The tribe of Ephraim was the most important member of the kingdom of Israel; consequently its name was not unnaturally sometimes used in a wider application for the whole of the kingdom, of which it was the principal part. Being the ‘predominant partner,’ its name was used alone for that of the whole firm, just as in our own empire, we often say ‘England,’ meaning thereby the three kingdoms: England, Scotland, and Ireland. So ‘Ephraim’ here does not mean the single tribe, but the whole kingdom of Israel.

Now Hosea himself was a Northerner, a subject of that kingdom; and its iniquities and idolatries weighed heavily on his heart, and were ripped up and brought to light with burning eloquence in his prophecies. The words of my text have often, and terribly, been misunderstood. And I wish now to try to bring out their true meaning and bearing. They have a message for us quite as much as they had for the people who originally received them.

I. I must begin by explaining what, in my judgment, this text does not mean.

First, it is not what it is often taken to be, a threatening of God’s abandoning of the idolatrous nation. I dare say we have all heard grim sermons from this text, which have taken that view of it, and have tried to frighten men into believing now, by telling them that, perhaps, if they do not, God will never move on their hearts, or deal with them any more, but withdraw His grace, and leave them to insensibility. There is not a word of that sort in the text. Plainly enough it is not so, for this vehement utterance of the Prophet is not a declaration as to God, and what He is going to do, but it is a commandment to some men, telling them what they are to do. ‘Let him alone’ does not mean the same thing as ‘I will let him alone’; and if people had only read with a little more care, they would have been delivered from perpetrating a libel on the divine loving-kindness and forbearance.

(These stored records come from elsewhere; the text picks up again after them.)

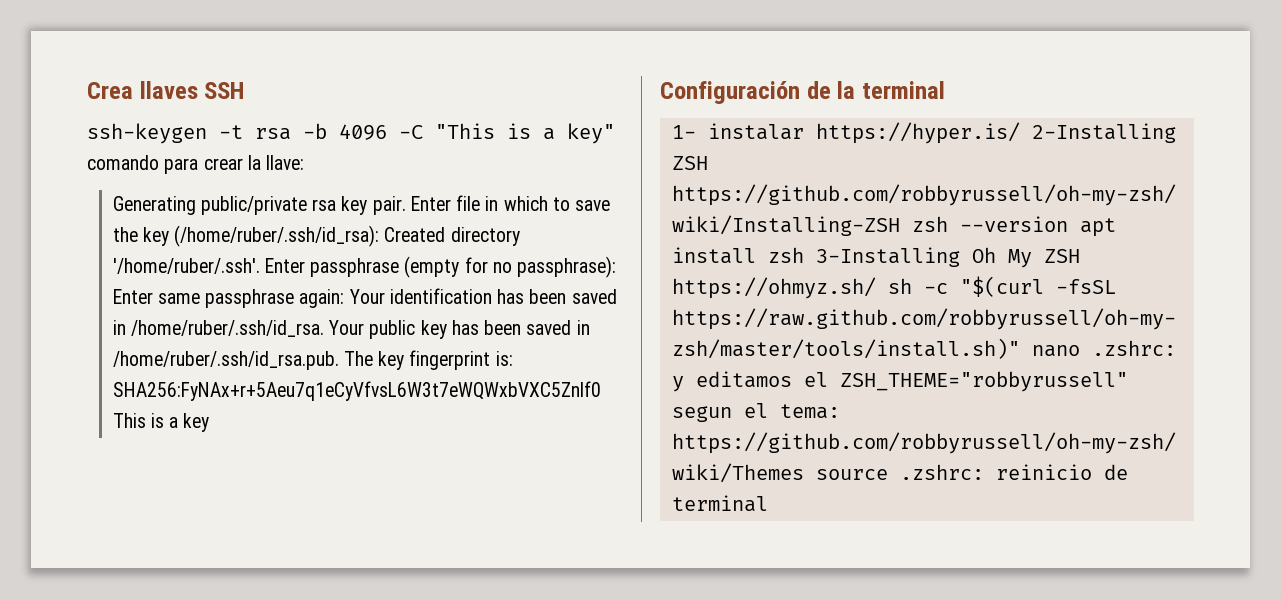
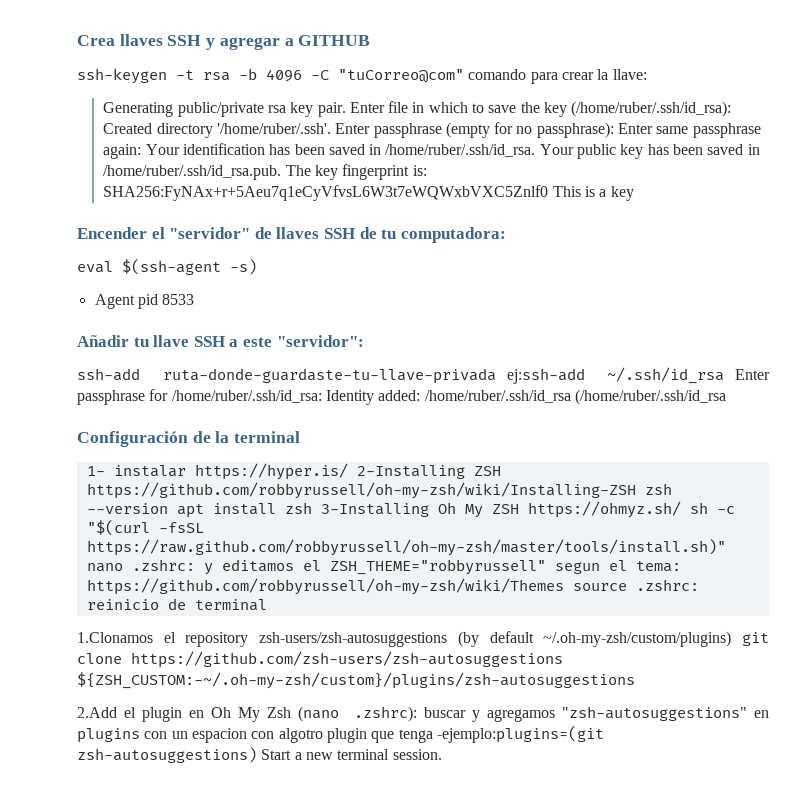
- Crea llaves SSH
+ Crea llaves SSH y agregar a GITHUB
- ssh-keygen -t rsa -b 4096 -C "This is a key" comando para crear la llave:
+ ssh-keygen -t rsa -b 4096 -C "tuCorreo@com" comando para crear la llave:
+ Encender el "servidor" de llaves SSH de tu computadora:
+ eval $(ssh-agent -s)
+ Agent pid 8533
+ Añadir tu llave SSH a este "servidor":
+ ssh-add ruta-donde-guardaste-tu-llave-privada ej:ssh-add ~/.ssh/id_rsa Enter passphrase for /home/ruber/.ssh/id_rsa: Identity added: /home/ruber/.ssh/id_rsa (/home/ruber/.ssh/id_rsa
+ 1.Clonamos el repository zsh-users/zsh-autosuggestions (by default ~/.oh-my-zsh/custom/plugins) git clone https://github.com/zsh-users/zsh-autosuggestions ${ZSH_CUSTOM:-~/.oh-my-zsh/custom}/plugins/zsh-autosuggestions
+ 2.Add el plugin en Oh My Zsh (nano .zshrc): buscar y agregamos "zsh-autosuggestions" en plugins con un espacion con algotro plugin que tenga -ejemplo:plugins=(git zsh-autosuggestions) Start a new terminal session.

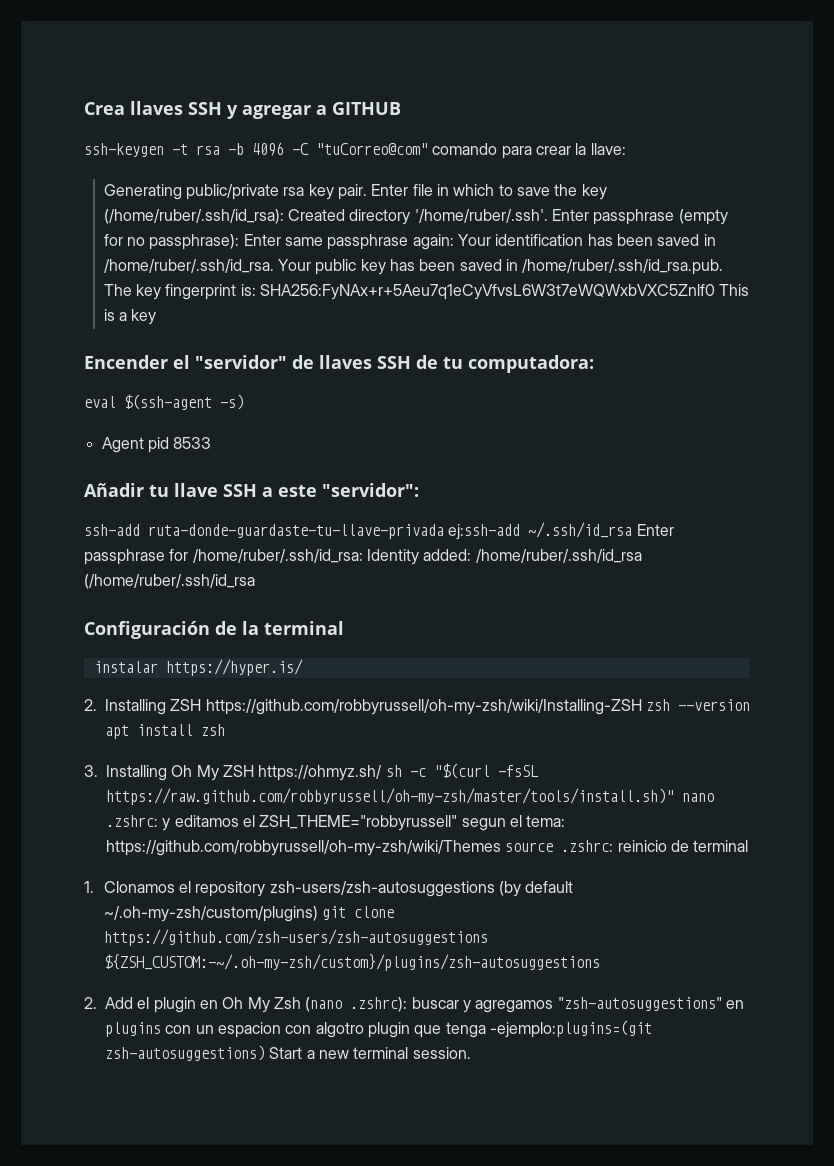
- 1- instalar https://hyper.is/ 2-Installing ZSH https://github.com/robbyrussell/oh-my-zsh/wiki/Installing-ZSH zsh --version apt install zsh 3-Installing Oh My ZSH https://ohmyz.sh/ sh -c "$(curl -fsSL https://raw.github.com/robbyrussell/oh-my-zsh/master/tools/install.sh)" nano .zshrc: y editamos el ZSH_THEME="robbyrussell" segun el tema: https://github.com/robbyrussell/oh-my-zsh/wiki/Themes source .zshrc: reinicio de terminal
+ instalar https://hyper.is/
+ 2. Installing ZSH https://github.com/robbyrussell/oh-my-zsh/wiki/Installing-ZSH zsh --version apt install zsh
+ 3. Installing Oh My ZSH https://ohmyz.sh/ sh -c "$(curl -fsSL https://raw.github.com/robbyrussell/oh-my-zsh/master/tools/install.sh)" nano .zshrc: y editamos el ZSH_THEME="robbyrussell" segun el tema: https://github.com/robbyrussell/oh-my-zsh/wiki/Themes source .zshrc: reinicio de terminal
- 1.Clonamos el repository zsh-users/zsh-autosuggestions (by default ~/.oh-my-zsh/custom/plugins) git clone https://github.com/zsh-users/zsh-autosuggestions ${ZSH_CUSTOM:-~/.oh-my-zsh/custom}/plugins/zsh-autosuggestions
+ 1. Clonamos el repository zsh-users/zsh-autosuggestions (by default ~/.oh-my-zsh/custom/plugins) git clone https://github.com/zsh-users/zsh-autosuggestions ${ZSH_CUSTOM:-~/.oh-my-zsh/custom}/plugins/zsh-autosuggestions
- 2.Add el plugin en Oh My Zsh (nano .zshrc): buscar y agregamos "zsh-autosuggestions" en plugins con un espacion con algotro plugin que tenga -ejemplo:plugins=(git zsh-autosuggestions) Start a new terminal session.
+ 2. Add el plugin en Oh My Zsh (nano .zshrc): buscar y agregamos "zsh-autosuggestions" en plugins con un espacion con algotro plugin que tenga -ejemplo:plugins=(git zsh-autosuggestions) Start a new terminal session.

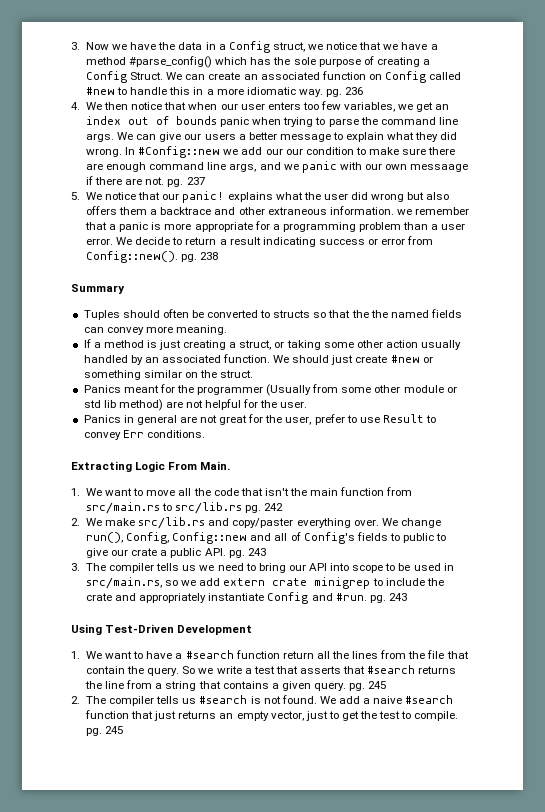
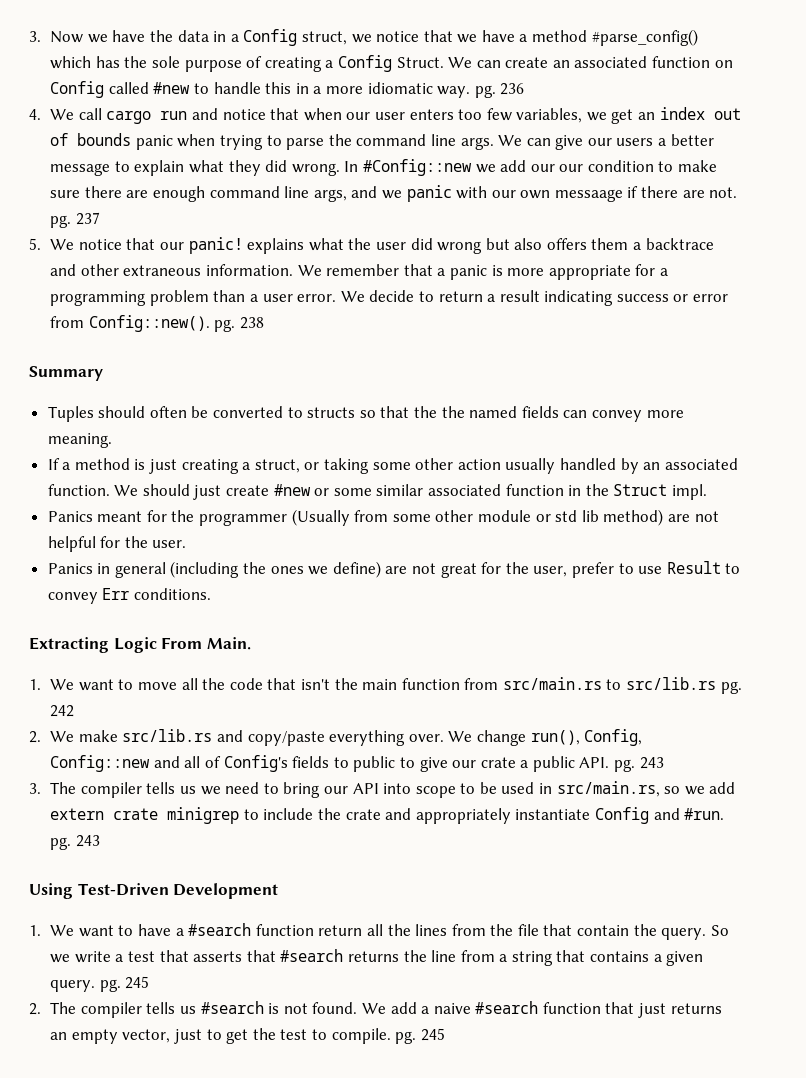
- 4. We then notice that when our user enters too few variables, we get an index out of bounds panic when trying to parse the command line args.
+ 4. We call cargo run and notice that when our user enters too few variables, we get an index out of bounds panic when trying to parse the command line args.
- 5. We notice that our panic! explains what the user did wrong but also offers them a backtrace and other extraneous information. we remember that a panic is more appropriate for a programming problem than a user error.
+ 5. We notice that our panic! explains what the user did wrong but also offers them a backtrace and other extraneous information. We remember that a panic is more appropriate for a programming problem than a user error.
- We should just create #new or something similar on the struct.
+ We should just create #new or some similar associated function in the Struct impl.
- Panics in general are not great for the user, prefer to use Result to convey Err conditions.
+ Panics in general (including the ones we define) are not great for the user, prefer to use Result to convey Err conditions.
- 2. We make src/lib.rs and copy/paster everything over.
+ 2. We make src/lib.rs and copy/paste everything over.

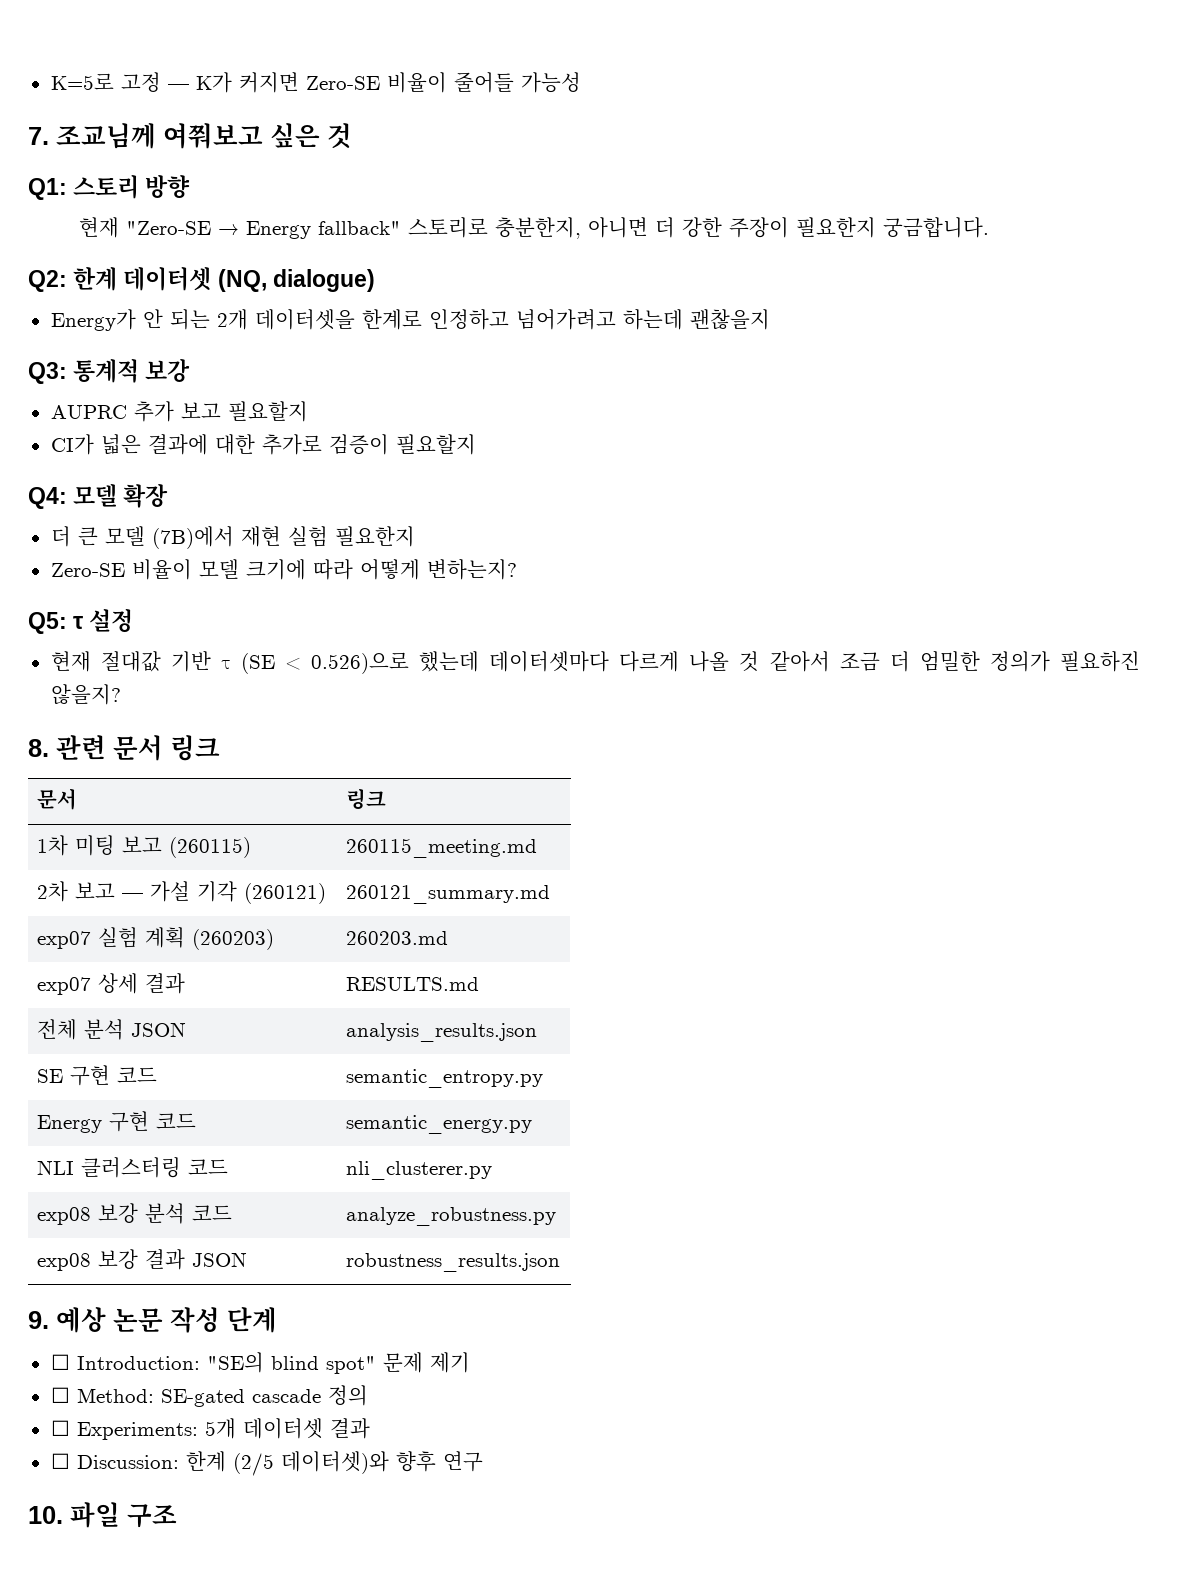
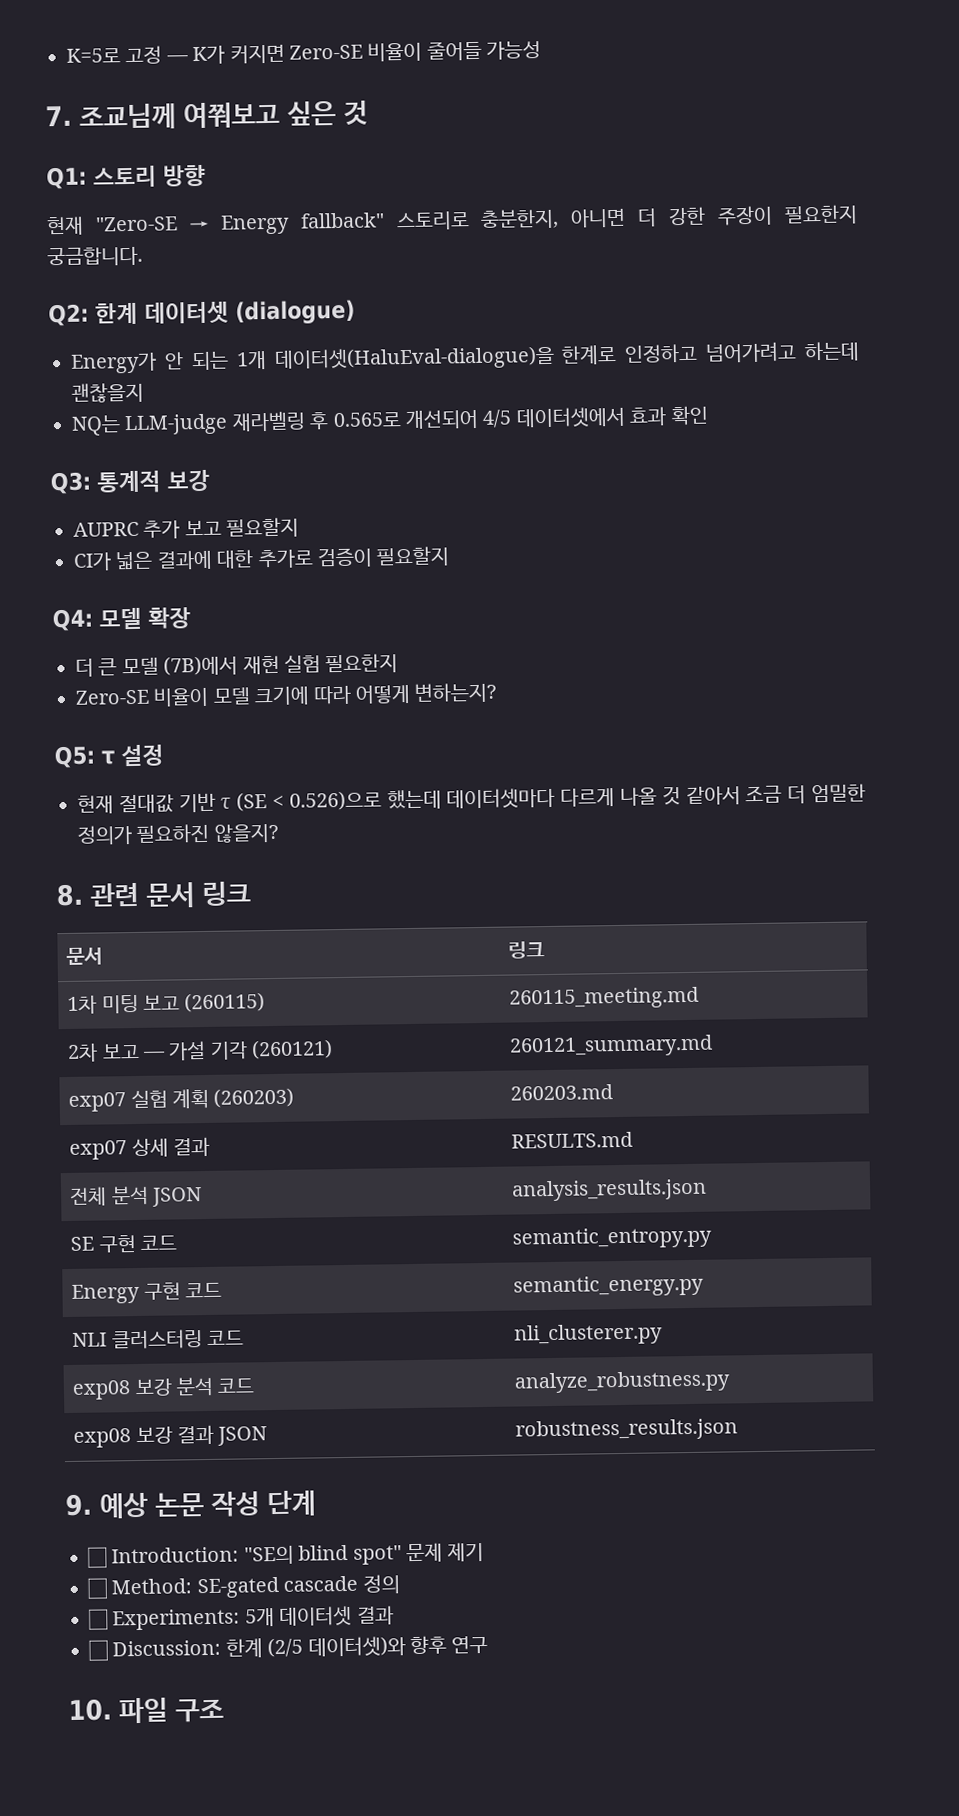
- Q2: 한계 데이터셋 (NQ, dialogue)
+ Q2: 한계 데이터셋 (dialogue)
- Energy가 안 되는 2개 데이터셋을 한계로 인정하고 넘어가려고 하는데 괜찮을지
+ Energy가 안 되는 1개 데이터셋(HaluEval-dialogue)을 한계로 인정하고 넘어가려고 하는데 괜찮을지
+ NQ는 LLM-judge 재라벨링 후 0.565로 개선되어 4/5 데이터셋에서 효과 확인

It is clear enough, too, that such a meaning as that which has been forced upon the words of my text, and is the common use of it, I believe, in many evangelical circles, cannot be its real meaning, because the very fact that Hosea was prophesying to call Ephraim from his sin showed that God had not let Ephraim alone, but was wooing him by His prophet, and seeking to win him back by the words of his mouth. God was doing all that He could do, rising early and sending His messenger and calling to Ephraim: ‘Turn ye! Turn ye! why will ye die?’ For Hosea, in the very act of pleading with Israel on God’s behalf, to have declared that God had abandoned it, and ceased to plead, would have been a palpable absurdity and contradiction.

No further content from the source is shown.